Aim of the exercise:
Which lines hold the string "these"? Copy each of them from the material below.

Material for the task:
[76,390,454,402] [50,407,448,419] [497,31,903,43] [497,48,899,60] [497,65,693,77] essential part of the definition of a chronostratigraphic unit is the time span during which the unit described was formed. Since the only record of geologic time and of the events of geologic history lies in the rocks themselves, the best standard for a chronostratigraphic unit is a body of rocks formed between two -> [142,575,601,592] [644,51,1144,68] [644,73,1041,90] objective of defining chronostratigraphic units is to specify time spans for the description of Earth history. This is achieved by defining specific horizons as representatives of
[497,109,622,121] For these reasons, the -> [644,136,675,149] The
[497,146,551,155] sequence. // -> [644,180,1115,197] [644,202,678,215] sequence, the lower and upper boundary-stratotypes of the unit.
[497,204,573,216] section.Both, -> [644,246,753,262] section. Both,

==

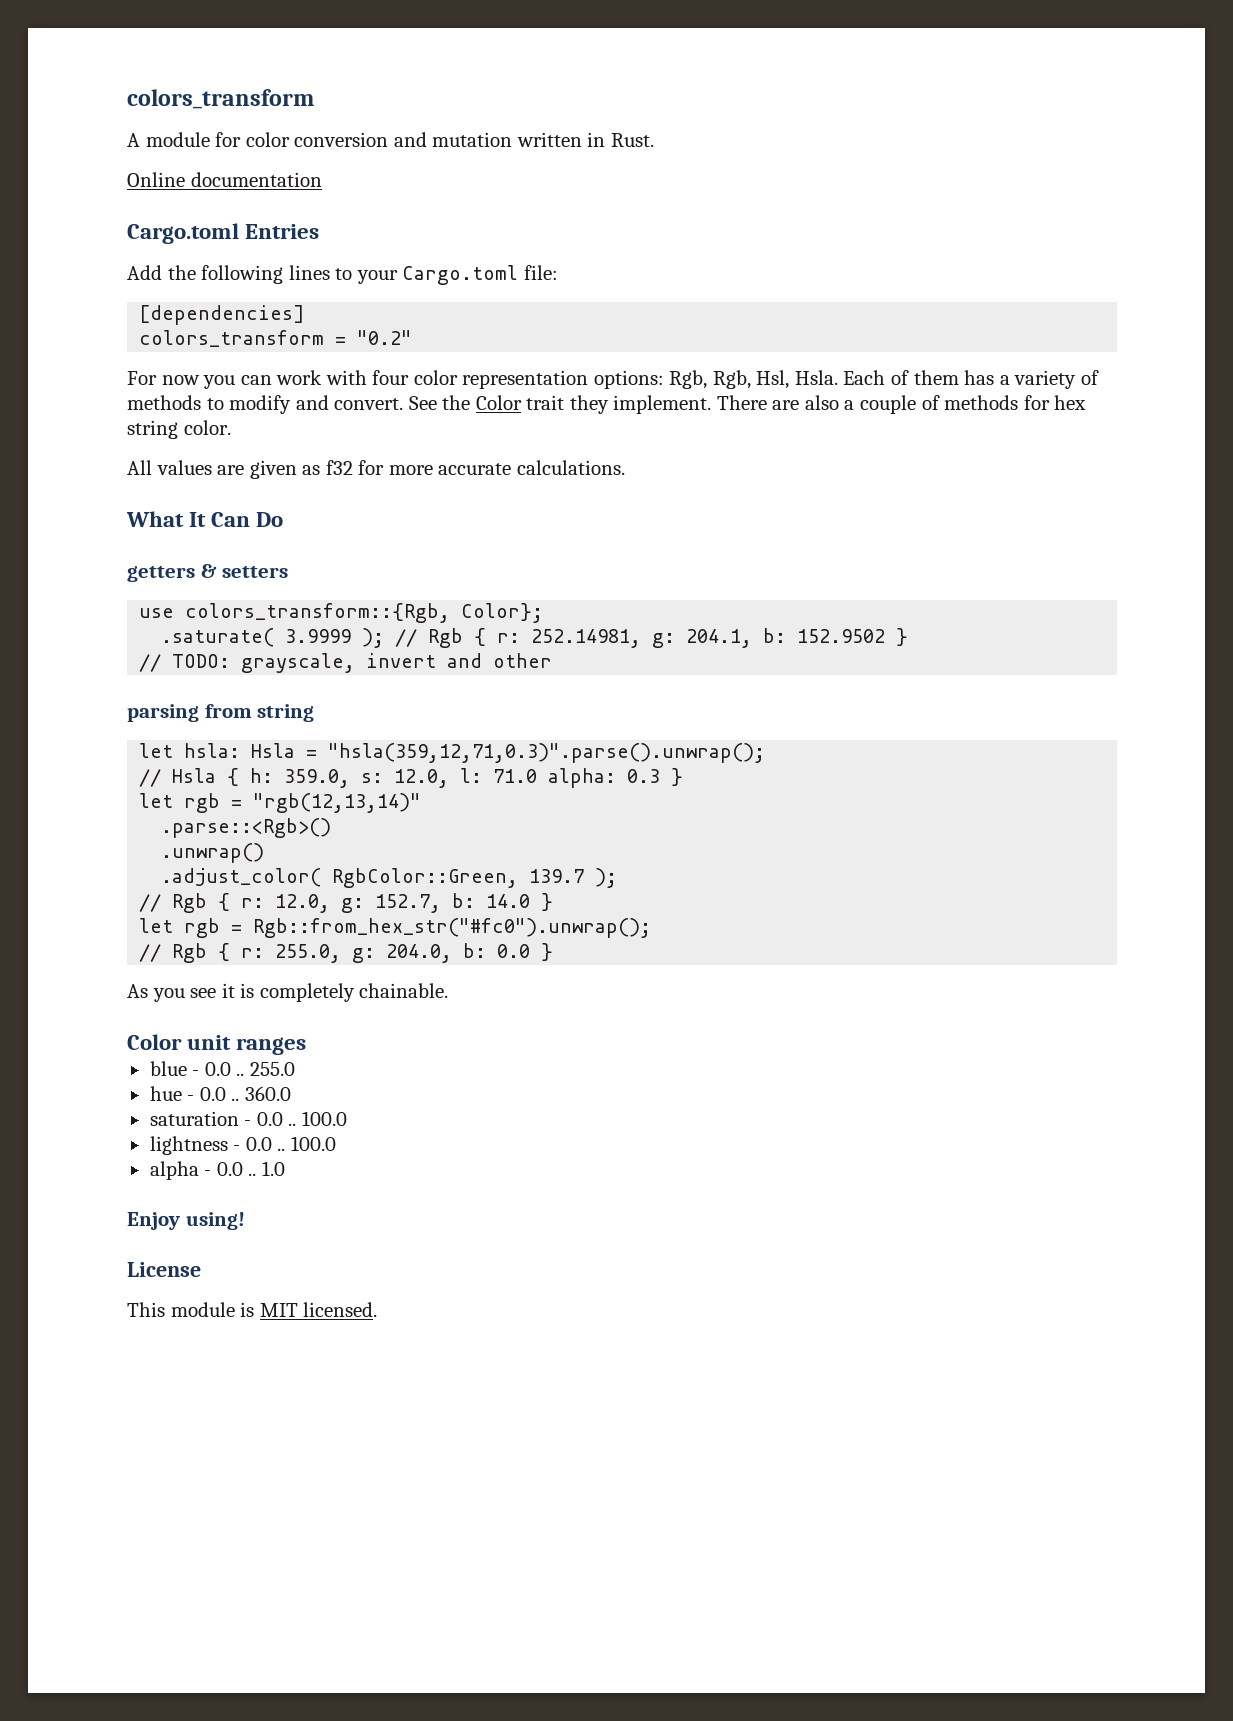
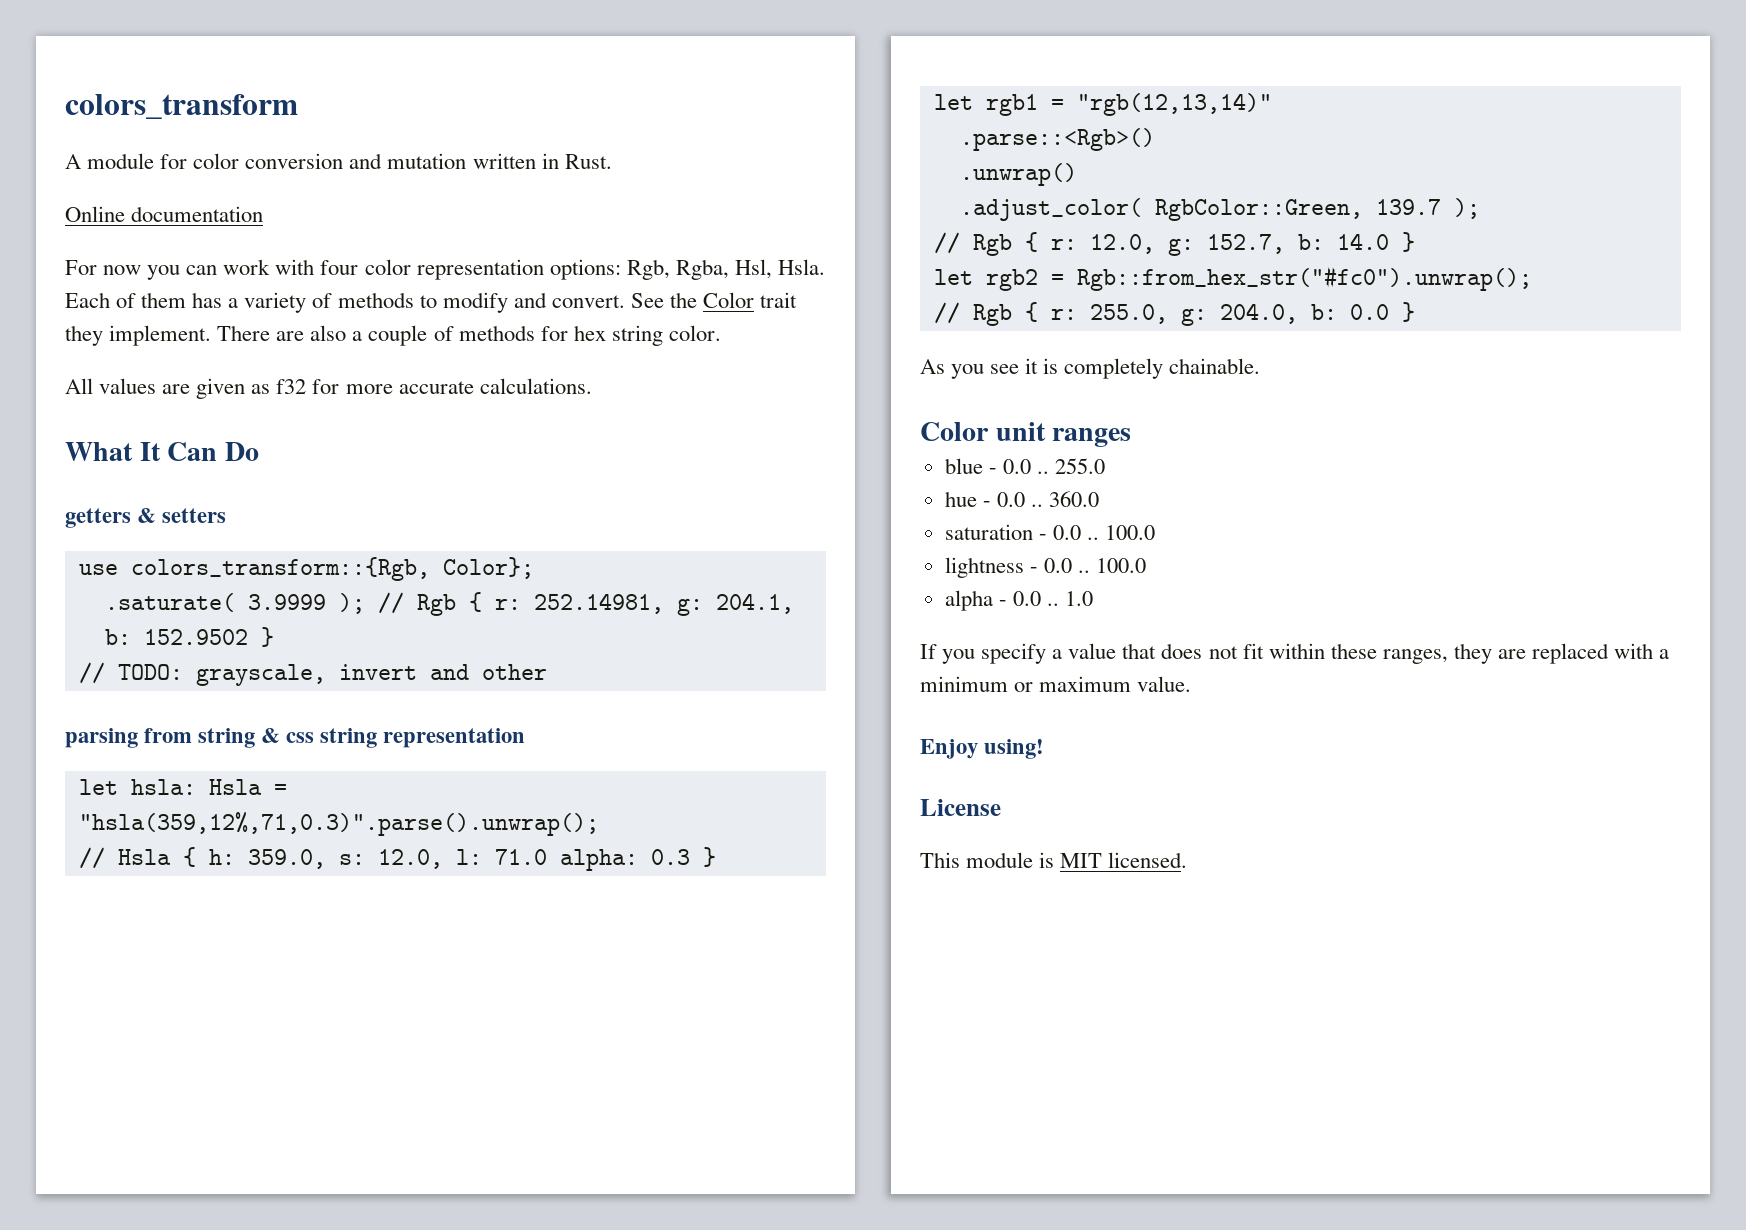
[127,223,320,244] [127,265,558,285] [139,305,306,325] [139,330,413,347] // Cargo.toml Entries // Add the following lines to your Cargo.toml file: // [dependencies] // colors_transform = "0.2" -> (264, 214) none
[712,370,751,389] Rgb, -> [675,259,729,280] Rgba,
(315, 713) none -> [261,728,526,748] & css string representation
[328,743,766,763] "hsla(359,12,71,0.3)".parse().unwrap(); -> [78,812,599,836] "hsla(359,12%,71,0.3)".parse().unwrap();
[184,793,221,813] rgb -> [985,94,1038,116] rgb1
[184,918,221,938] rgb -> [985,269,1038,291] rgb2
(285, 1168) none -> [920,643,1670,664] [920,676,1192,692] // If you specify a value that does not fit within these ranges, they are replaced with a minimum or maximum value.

Task result:
[497,109,622,121] For these reasons, the -> [644,136,675,149] The
(285, 1168) none -> [920,643,1670,664] [920,676,1192,692] // If you specify a value that does not fit within these ranges, they are replaced with a minimum or maximum value.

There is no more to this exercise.